The expected output is every record below, transcribed exactly, with the pictures left out.
----
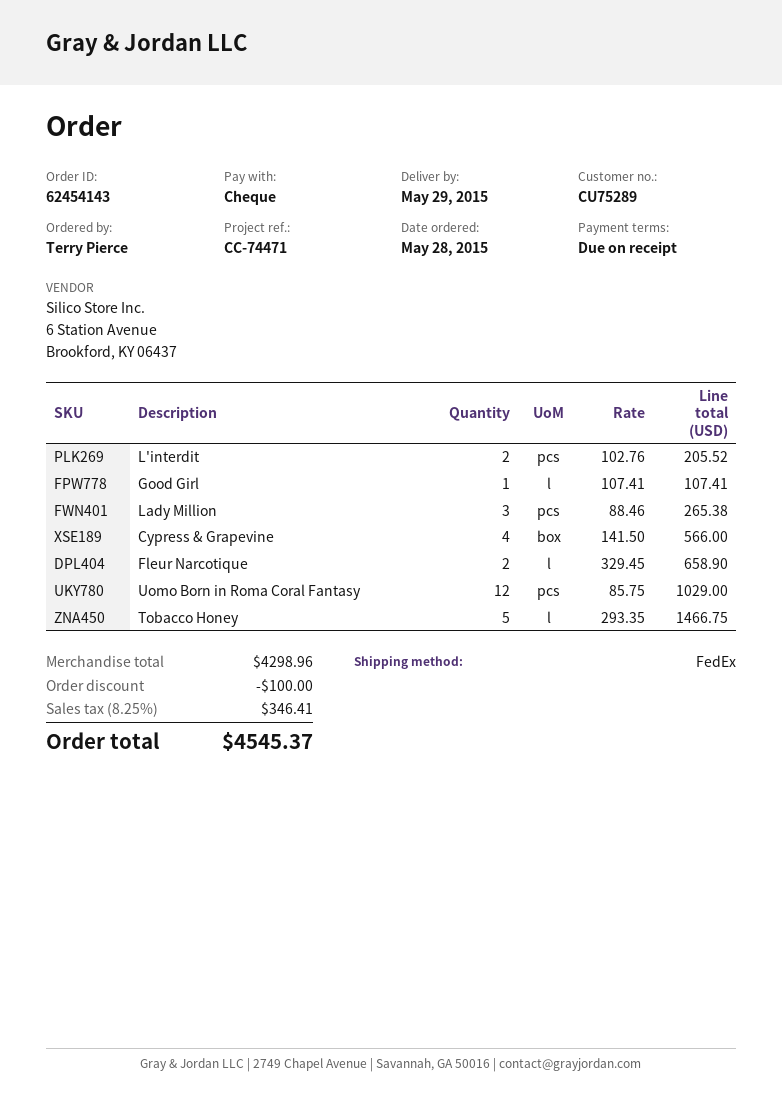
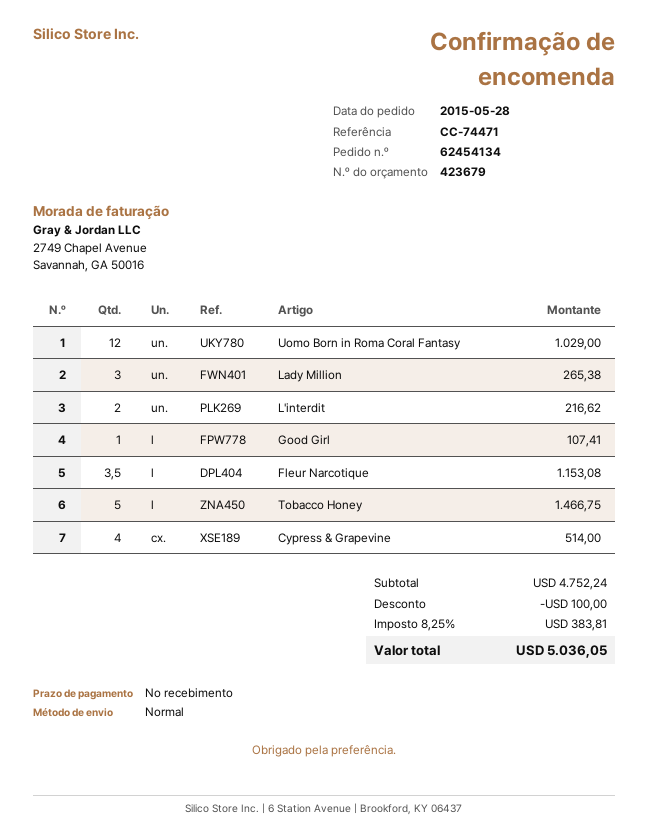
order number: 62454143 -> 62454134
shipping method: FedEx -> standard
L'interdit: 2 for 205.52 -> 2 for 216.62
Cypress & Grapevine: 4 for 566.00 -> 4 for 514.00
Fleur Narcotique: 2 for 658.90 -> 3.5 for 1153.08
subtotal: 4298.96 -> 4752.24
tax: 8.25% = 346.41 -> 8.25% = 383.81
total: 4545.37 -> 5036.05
----
▶ [TASK OUTPUT]:
order number: 62454143 -> 62454134
shipping method: FedEx -> standard
L'interdit: 2 for 205.52 -> 2 for 216.62
Cypress & Grapevine: 4 for 566.00 -> 4 for 514.00
Fleur Narcotique: 2 for 658.90 -> 3.5 for 1153.08
subtotal: 4298.96 -> 4752.24
tax: 8.25% = 346.41 -> 8.25% = 383.81
total: 4545.37 -> 5036.05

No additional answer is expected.